Painel criado por um artista e executado com pedaços de vidro colorido rejuntados com chumbo.

Técnicas:

Abajour Tiffany.
As técnicas utilizadas para a produção de vitrais são:
Tradicional – empregada até aos nossos dias, emprega peças de chumbo em formato de “U” ou de “H” como suporte para os diversos vidros que constituem o painel. A cor nas peças de vidro era originalmente obtida pela adição de substâncias como o bismuto, o cádmio, o cobalto, o ouro, o cobre e outros, à massa de vidro em fusão. De peso elevado, os vitrais assim construídos apresentavam problemas de estrutura, estanquiedade, fragilidade, deformação, corrosão electrolítica, manutenção difícil, além de elevado custo.

Tiffany – criada por Louis Comfort Tiffany no início do século XX, também é referida como vidro e fita de cobre. As peças de vidro, envolvidas pela fita de cobre, são estanhadas e soldadas entre si. A coloração é obtida como na técnica tradicional. Embora pouco usada em grandes superfícies, permite a montagem de pequenas peças em três dimensões, como por exemplo caixas, candeeiros, e outras.
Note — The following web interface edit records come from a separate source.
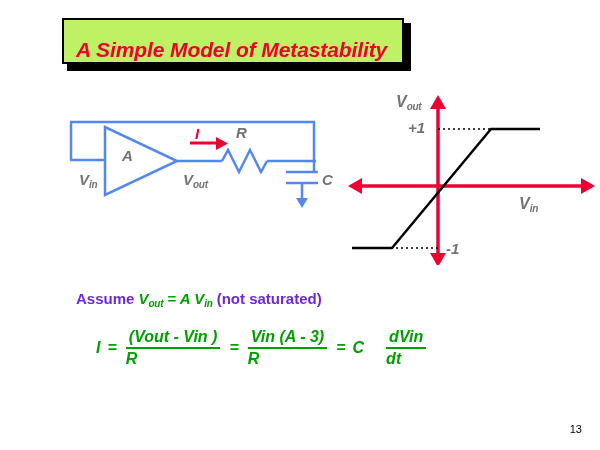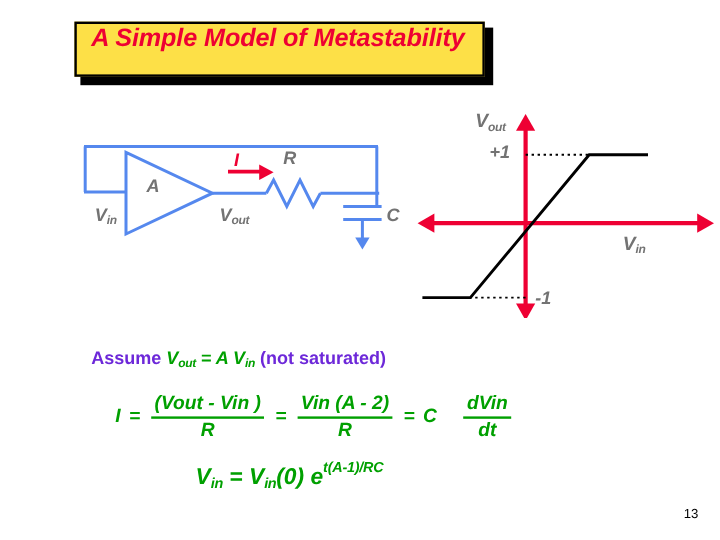--- a/index.html
+++ b/index.html
@@ -24,25 +24,25 @@
     width: 344px;
     height: 48px;
     background: #000000;
   }
   #title-box {
     position: absolute;
     left: 62px;
     top: 18px;
     width: 342px;
     height: 46px;
-    background: #fde047;
+    background: #bef264;
     border: 2px solid #000000;
     box-sizing: border-box;
     display: flex;
-    align-items: flex-start;
+    align-items: flex-end;
   }
   #title-text {
     margin-left: 12px;
     color: #ee0033;
     font-weight: bold;
     font-style: italic;
     font-size: 21px;
     white-space: nowrap;
     letter-spacing: -0.1px;
   }
@@ -96,21 +96,21 @@
     font-style: italic;
     font-size: 16px;
     display: flex;
     align-items: center;
     white-space: nowrap;
   }
   #eq-current .op { margin: 0 7px; }
   .frac {
     display: inline-flex;
     flex-direction: column;
-    align-items: center;
+    align-items: flex-start;
     vertical-align: middle;
     margin: 0 2px;
   }
   .frac .num {
     padding: 0 3px 1px 3px;
     border-bottom: 2px solid #00A000;
   }
   .frac .den {
     padding-top: 1px;
   }
@@ -229,29 +229,27 @@
 
   <div id="eq-current">
     <span>I</span>
     <span class="op">=</span>
     <span class="frac">
       <span class="num"><span>(V</span><span class="sub">out</span><span> - V</span><span class="sub">in</span><span> )</span></span>
       <span class="den">R</span>
     </span>
     <span class="op">=</span>
     <span class="frac">
-      <span class="num"><span>V</span><span class="sub">in</span><span> (A - 2)</span></span>
+      <span class="num"><span>V</span><span class="sub">in</span><span> (A - 3)</span></span>
       <span class="den">R</span>
     </span>
     <span class="op">=</span>
     <span>C</span>
     <span class="frac" style="margin-left:22px;">
       <span class="num"><span>dV</span><span class="sub">in</span></span>
       <span class="den">dt</span>
     </span>
   </div>
 
-  <div id="eq-final"><span><span>V</span><span class="sb">in</span></span><span>  =  </span><span><span>V</span><span class="sb">in</span><span>(0) </span></span><span>e</span><span class="exp">t(A-1)/RC</span>
-  </div>
 
   <div id="page-number">13</div>
 
 </div>
 
 </body></html>

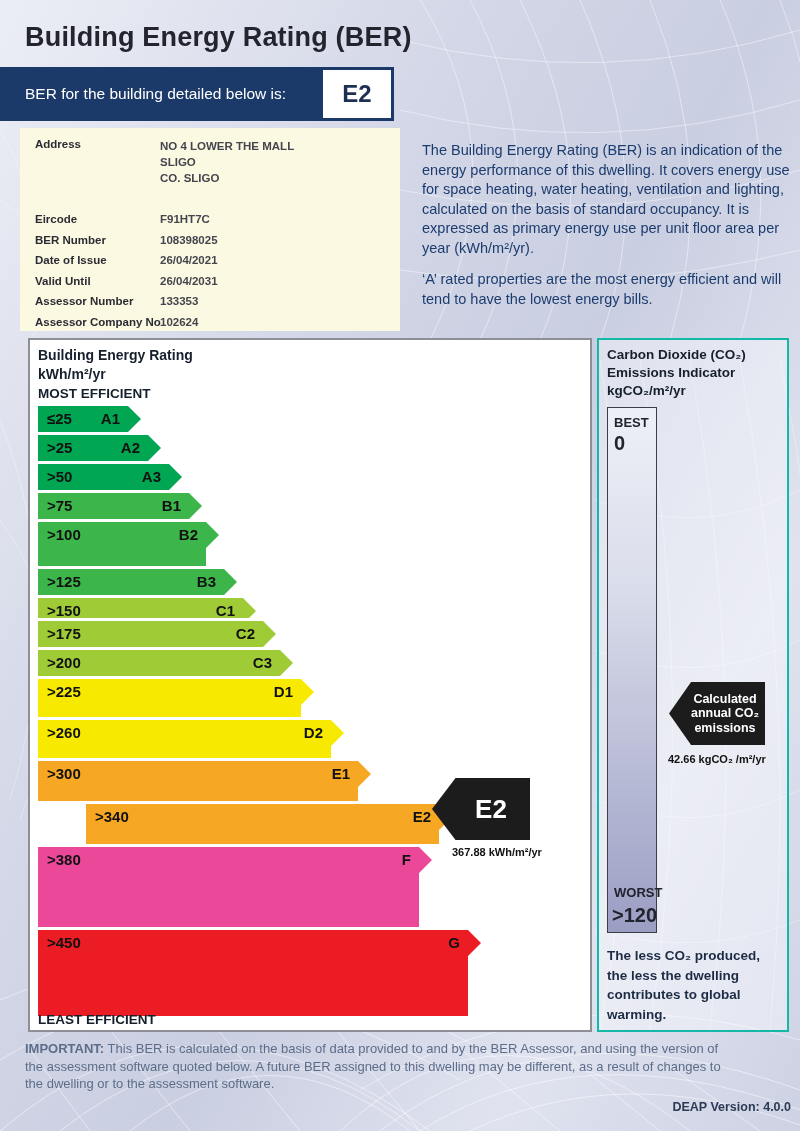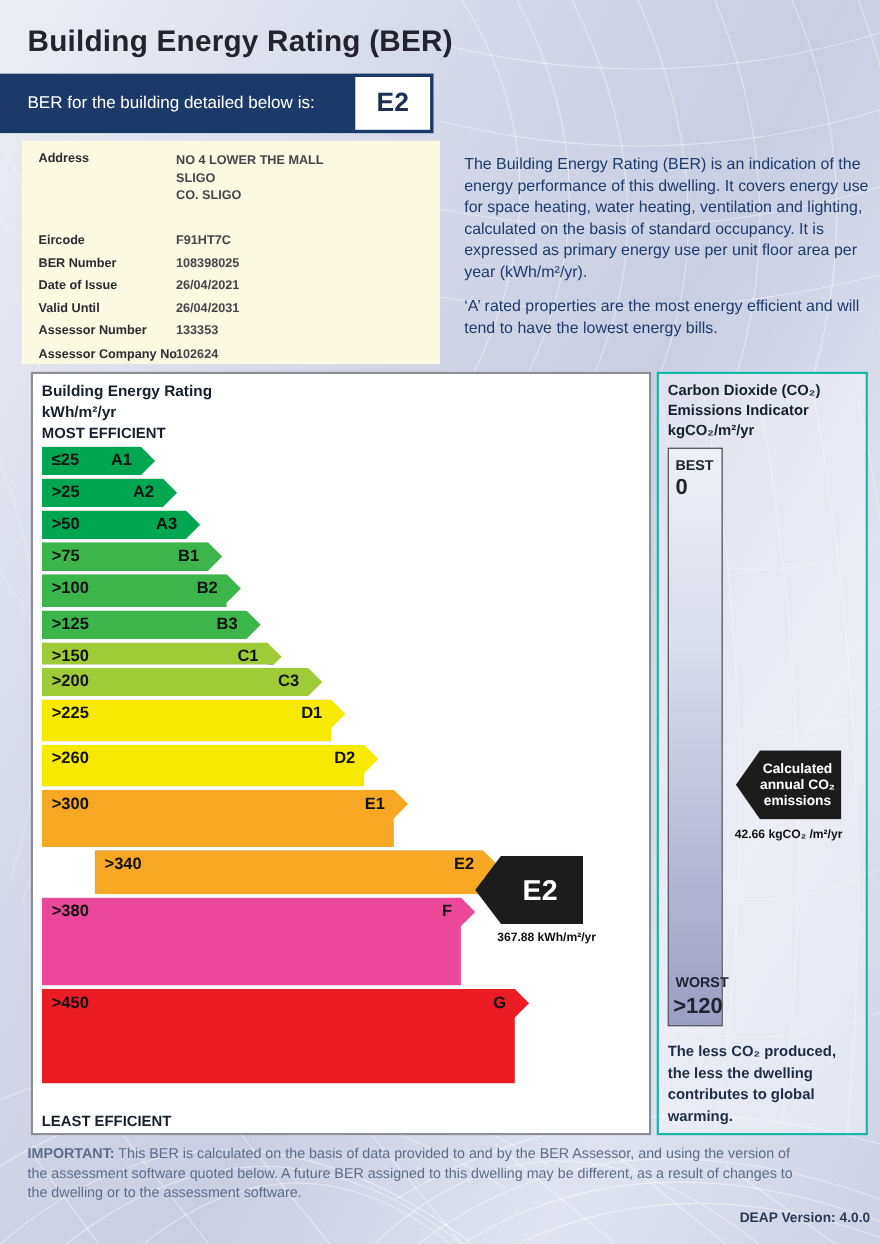--- a/index.html
+++ b/index.html
@@ -162,52 +162,56 @@
       <div class="band" style="background: rgb(0, 166, 81); width: 144px; height: 26px;">
         <span class="band-val">&gt;50</span>
         <span class="band-grade">A3</span>
       </div>
 
       <div class="band" style="background: rgb(60, 182, 74); width: 164px; height: 26px;">
         <span class="band-val">&gt;75</span>
         <span class="band-grade">B1</span>
       </div>
 
-      <div class="band" style="background: rgb(60, 182, 74); width: 181px; height: 30px; padding-left: 14px;">
+      <div class="band" style="background: rgb(60, 182, 74); width: 181px; height: 44px; padding-left: 14px;">
         <span class="band-val">&gt;100</span>
         <span class="band-grade">B2</span>
       </div>
 
       <div class="band" style="background: rgb(60, 182, 74); width: 199px; height: 26px;">
         <span class="band-val">&gt;125</span>
         <span class="band-grade">B3</span>
       </div>
 
       <div class="band" style="background: rgb(159, 203, 55); width: 218px; height: 20px;">
         <span class="band-val">&gt;150</span>
         <span class="band-grade">C1</span>
       </div>
 
+      <div class="band" style="background: rgb(159, 203, 55); width: 238px; height: 26px;">
+        <span class="band-val">&gt;175</span>
+        <span class="band-grade">C2</span>
+      </div>
 
       <div class="band" style="background: rgb(159, 203, 55); width: 255px; height: 26px;">
         <span class="band-val">&gt;200</span>
         <span class="band-grade">C3</span>
       </div>
 
       <div class="band" style="background: rgb(247, 234, 0); width: 276px; height: 38px;">
         <span class="band-val">&gt;225</span>
         <span class="band-grade">D1</span>
       </div>
 
       <div class="band" style="background: rgb(247, 234, 0); width: 306px; height: 38px;">
         <span class="band-val">&gt;260</span>
         <span class="band-grade">D2</span>
       </div>
 
-      <div class="band" style="background: rgb(246, 167, 35); width: 333px; height: 52px;">
+      <div class="band" style="background: rgb(246, 167, 35); width: 333px; height: 40px;">
         <span class="band-val">&gt;300</span>
         <span class="band-grade">E1</span>
       </div>
 
       <div class="band" style="background: rgb(246, 167, 35); width: 366px; height: 40px; margin-left: 48px;">
         <span class="band-val">&gt;340</span>
         <span class="band-grade">E2</span>
       </div>
 
       <div class="band" style="background: #ec4899; width: 394px; height: 80px;">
Fusing – consiste em fundir vários vidros num só.

Overlay – ténica contemporânea, que emprega um vidro-base (por exemplo, de tipo martelado, duplo, laminado, temperado ou outros), que recebe uma camada (“layer”) que contem as pistas em relevo e as áreas coloridas. Essa camada pode ser criada diretamente no vidro por reação química de resinas epóxi e materiais compósitos mas há empresas, como a britânica Decra-Led, que fornecem tiras de chumbo e películas de cor auto-colantes que, embora com pouca durabilidade, permitem uma montagem vertical em janelas já existentes.

Termoformado – consiste em dar volume a um vidro plano, utilizando um molde que dá forma ao vidro após este ser fundido a alta temperatura. Em conjunto com a técnica de “fusing” pemite criar vitrais tridimensionais, como por exemplo em candeeiros, cinzeiros, pratos, e outros.

‘Técnica de Grisalha e Esmaltes’ – Usada em conjunto com a técnica “tradicional”. A grisalha é uma “tinta” artesanal usada para pintar pormenores (caras, mãos, sombras) pequenos demais para serem recortados em chumbo. Adere ao vidro depois de um processo de cozedura, resultando geralmente em tons amarelo/castanho. Na sua fórmula entram componentes como o nitrato de prata, goma e componentes mais ou menos secretos ou exóticos, como o vinho ou mesmo a urina. Os esmaltes são produtos transparentes compostos por partículas de vidro e óxidos misturados e levados a uma temperatura de fusão, o que confere cores de grande vivacidade ao vidro.

Gemmail – uma justaposição de fragmentos de vidros coloridos, por vezes superpostos, que são colados uns aos outros, formando composições translúcidas.

Técnica de gravação – também denominada de foscagem, é baseada em moldes em metal, cera ou película, e permite gravar os vidros com ácido ou jato de areia. Por ser acromático, não é considerado verdadeiramente um “vitral”.
Pintura – produz um falso vitral. O vidro substitui a tela como suporte e são empregadas tintas translúcidas. De baixo custo e execução relativamente simples, apresenta baixa longevidade.